Web document revisions

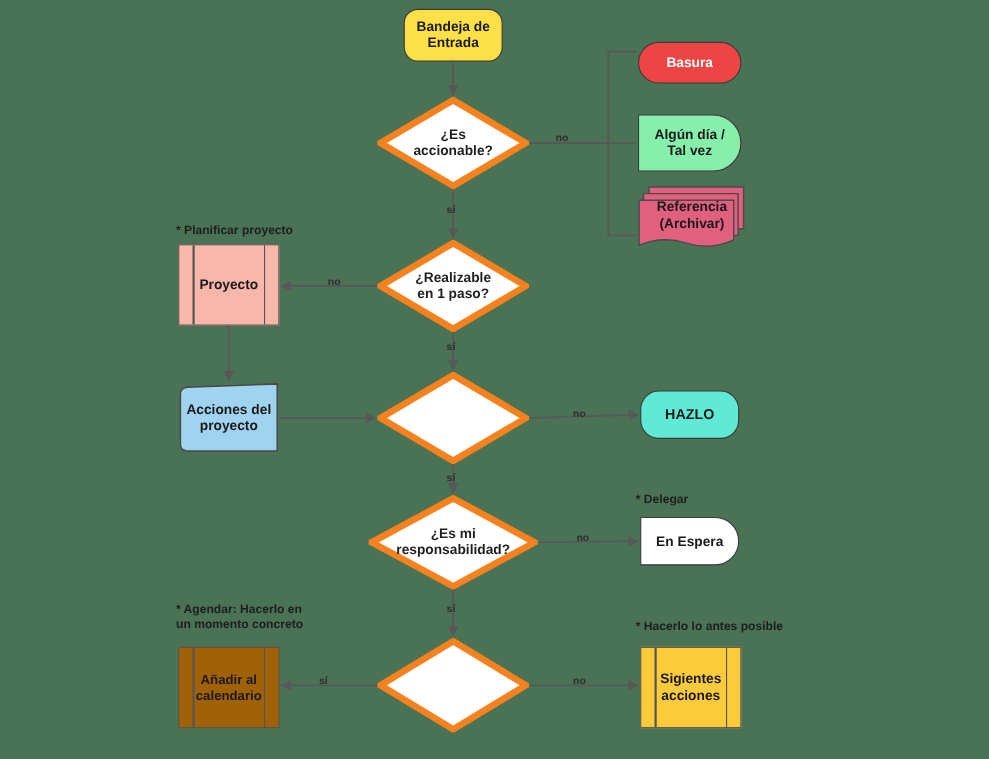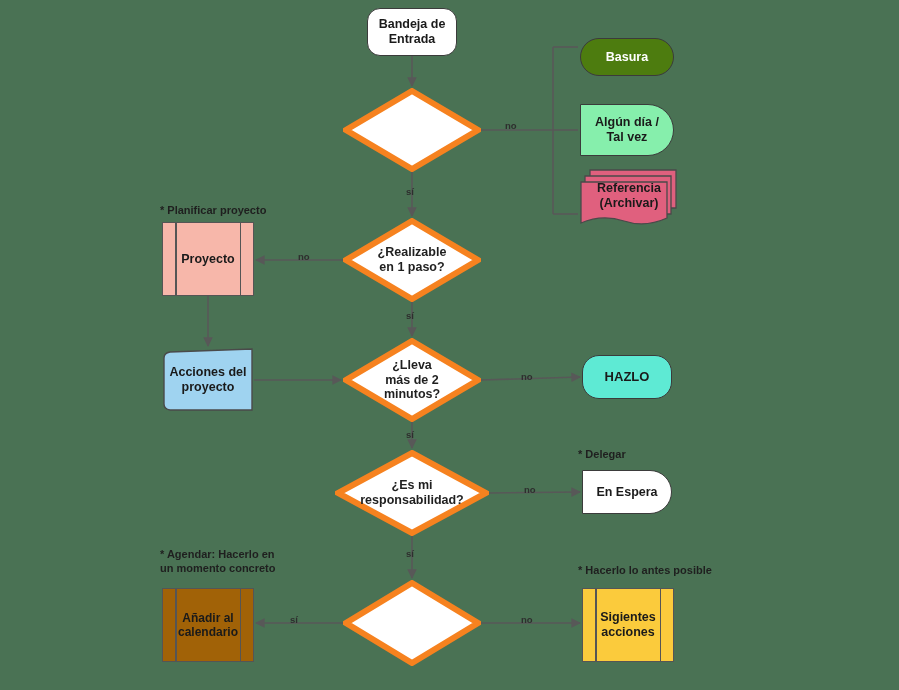--- a/index.html
+++ b/index.html
@@ -36,7 +36,7 @@
   
   #n-inbox {
     left: 367px; top: 8px; width: 90px; height: 48px;
-    background: #ffffff;
+    background: #fde047;
     border: 1.6px solid #3b3b3b;
     border-radius: 13px;
     font-size: 12.5px;

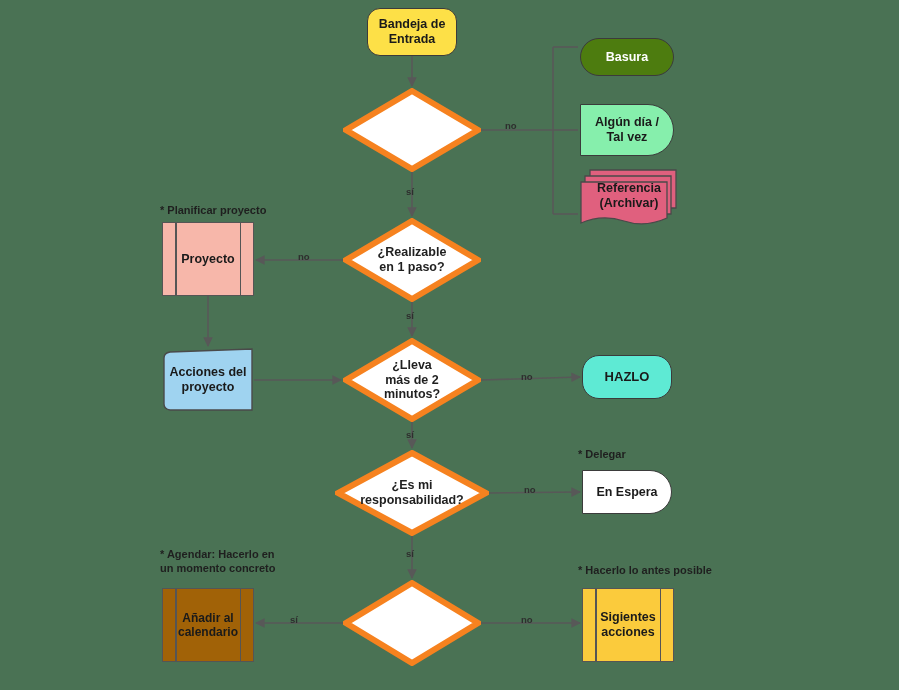--- a/index.html
+++ b/index.html
@@ -69,7 +69,7 @@
   
   #n-basura {
     left: 580px; top: 38px; width: 94px; height: 38px;
-    background: #4d7c0f;
+    background: #ef4444;
     border: 1.5px solid #3b3b3b;
     border-radius: 19px;
     color: #ffffff;

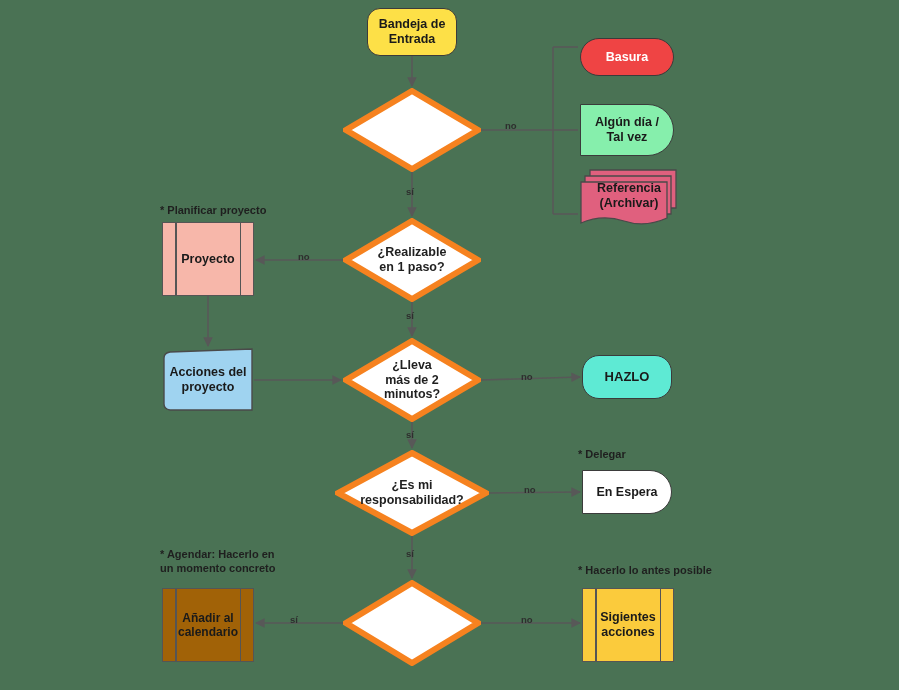--- a/index.html
+++ b/index.html
@@ -234,6 +234,8 @@
   <svg class="dshape" viewBox="0 0 138 84" preserveAspectRatio="none">
     <polygon points="69,3 135,42 69,81 3,42" fill="#ffffff" stroke="#f6821f" stroke-width="6"></polygon>
   </svg>
+  <span class="dlabel" style="white-space:pre-line">¿Es
+accionable?</span>
 </div>
 
 <div class="node diamond" id="n-d2">

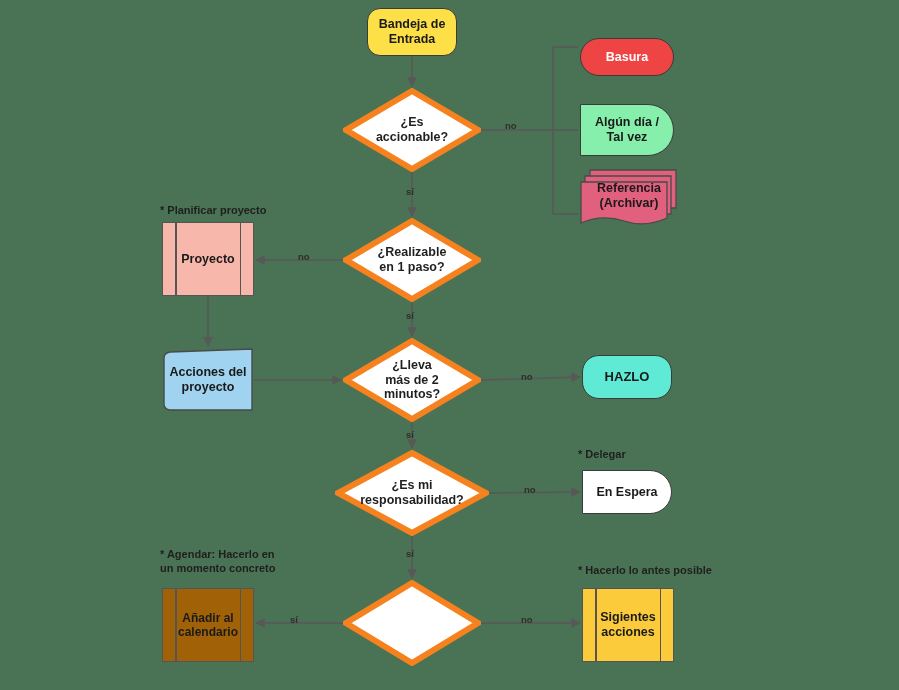--- a/index.html
+++ b/index.html
@@ -250,9 +250,6 @@
   <svg class="dshape" viewBox="0 0 138 84" preserveAspectRatio="none">
     <polygon points="69,3 135,42 69,81 3,42" fill="#ffffff" stroke="#f6821f" stroke-width="6"></polygon>
   </svg>
-  <span class="dlabel" style="white-space:pre-line">¿Lleva
-más de 2
-minutos?</span>
 </div>
 
 <div class="node diamond" id="n-d4">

◆ **TASK PROMPT**
Return all the records exactly, excluding images.

◆ **RESPONSE TO THE TASK**
--- a/index.html
+++ b/index.html
@@ -36,7 +36,7 @@
   
   #n-inbox {
     left: 367px; top: 8px; width: 90px; height: 48px;
-    background: #ffffff;
+    background: #fde047;
     border: 1.6px solid #3b3b3b;
     border-radius: 13px;
     font-size: 12.5px;

--- a/index.html
+++ b/index.html
@@ -69,7 +69,7 @@
   
   #n-basura {
     left: 580px; top: 38px; width: 94px; height: 38px;
-    background: #4d7c0f;
+    background: #ef4444;
     border: 1.5px solid #3b3b3b;
     border-radius: 19px;
     color: #ffffff;

--- a/index.html
+++ b/index.html
@@ -234,6 +234,8 @@
   <svg class="dshape" viewBox="0 0 138 84" preserveAspectRatio="none">
     <polygon points="69,3 135,42 69,81 3,42" fill="#ffffff" stroke="#f6821f" stroke-width="6"></polygon>
   </svg>
+  <span class="dlabel" style="white-space:pre-line">¿Es
+accionable?</span>
 </div>
 
 <div class="node diamond" id="n-d2">

--- a/index.html
+++ b/index.html
@@ -250,9 +250,6 @@
   <svg class="dshape" viewBox="0 0 138 84" preserveAspectRatio="none">
     <polygon points="69,3 135,42 69,81 3,42" fill="#ffffff" stroke="#f6821f" stroke-width="6"></polygon>
   </svg>
-  <span class="dlabel" style="white-space:pre-line">¿Lleva
-más de 2
-minutos?</span>
 </div>
 
 <div class="node diamond" id="n-d4">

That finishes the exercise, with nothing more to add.